Work order =
All of the records should be given back exactly and in full.

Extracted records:

★ ★ ★ ★ ★

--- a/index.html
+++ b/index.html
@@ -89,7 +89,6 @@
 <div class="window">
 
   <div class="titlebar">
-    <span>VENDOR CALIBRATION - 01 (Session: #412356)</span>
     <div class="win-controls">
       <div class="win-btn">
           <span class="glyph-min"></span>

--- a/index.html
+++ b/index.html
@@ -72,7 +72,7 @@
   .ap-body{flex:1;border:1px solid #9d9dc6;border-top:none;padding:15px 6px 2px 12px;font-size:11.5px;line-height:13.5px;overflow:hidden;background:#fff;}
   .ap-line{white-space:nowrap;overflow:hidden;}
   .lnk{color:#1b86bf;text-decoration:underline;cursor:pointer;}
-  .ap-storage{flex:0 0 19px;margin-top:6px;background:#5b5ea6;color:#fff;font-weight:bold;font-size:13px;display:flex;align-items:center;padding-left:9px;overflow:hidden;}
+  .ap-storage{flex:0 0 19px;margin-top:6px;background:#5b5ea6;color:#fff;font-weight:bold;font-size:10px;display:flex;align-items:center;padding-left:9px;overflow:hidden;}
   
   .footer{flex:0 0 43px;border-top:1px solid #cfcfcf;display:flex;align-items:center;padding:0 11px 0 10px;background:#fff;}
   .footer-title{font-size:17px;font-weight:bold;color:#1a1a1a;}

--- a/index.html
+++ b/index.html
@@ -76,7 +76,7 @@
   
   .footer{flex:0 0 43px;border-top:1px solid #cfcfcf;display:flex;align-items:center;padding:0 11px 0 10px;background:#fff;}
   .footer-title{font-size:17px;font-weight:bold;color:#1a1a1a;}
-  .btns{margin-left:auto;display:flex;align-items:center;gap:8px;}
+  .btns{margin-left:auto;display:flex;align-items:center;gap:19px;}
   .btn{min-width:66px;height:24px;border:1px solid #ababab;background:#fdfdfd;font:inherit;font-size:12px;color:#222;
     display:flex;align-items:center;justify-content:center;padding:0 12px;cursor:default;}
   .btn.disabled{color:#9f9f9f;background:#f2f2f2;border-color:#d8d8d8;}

★ ★ ★ ★ ★

Task solution =
--- a/index.html
+++ b/index.html
@@ -89,7 +89,6 @@
 <div class="window">
 
   <div class="titlebar">
-    <span>VENDOR CALIBRATION - 01 (Session: #412356)</span>
     <div class="win-controls">
       <div class="win-btn">
           <span class="glyph-min"></span>

--- a/index.html
+++ b/index.html
@@ -72,7 +72,7 @@
   .ap-body{flex:1;border:1px solid #9d9dc6;border-top:none;padding:15px 6px 2px 12px;font-size:11.5px;line-height:13.5px;overflow:hidden;background:#fff;}
   .ap-line{white-space:nowrap;overflow:hidden;}
   .lnk{color:#1b86bf;text-decoration:underline;cursor:pointer;}
-  .ap-storage{flex:0 0 19px;margin-top:6px;background:#5b5ea6;color:#fff;font-weight:bold;font-size:13px;display:flex;align-items:center;padding-left:9px;overflow:hidden;}
+  .ap-storage{flex:0 0 19px;margin-top:6px;background:#5b5ea6;color:#fff;font-weight:bold;font-size:10px;display:flex;align-items:center;padding-left:9px;overflow:hidden;}
   
   .footer{flex:0 0 43px;border-top:1px solid #cfcfcf;display:flex;align-items:center;padding:0 11px 0 10px;background:#fff;}
   .footer-title{font-size:17px;font-weight:bold;color:#1a1a1a;}

--- a/index.html
+++ b/index.html
@@ -76,7 +76,7 @@
   
   .footer{flex:0 0 43px;border-top:1px solid #cfcfcf;display:flex;align-items:center;padding:0 11px 0 10px;background:#fff;}
   .footer-title{font-size:17px;font-weight:bold;color:#1a1a1a;}
-  .btns{margin-left:auto;display:flex;align-items:center;gap:8px;}
+  .btns{margin-left:auto;display:flex;align-items:center;gap:19px;}
   .btn{min-width:66px;height:24px;border:1px solid #ababab;background:#fdfdfd;font:inherit;font-size:12px;color:#222;
     display:flex;align-items:center;justify-content:center;padding:0 12px;cursor:default;}
   .btn.disabled{color:#9f9f9f;background:#f2f2f2;border-color:#d8d8d8;}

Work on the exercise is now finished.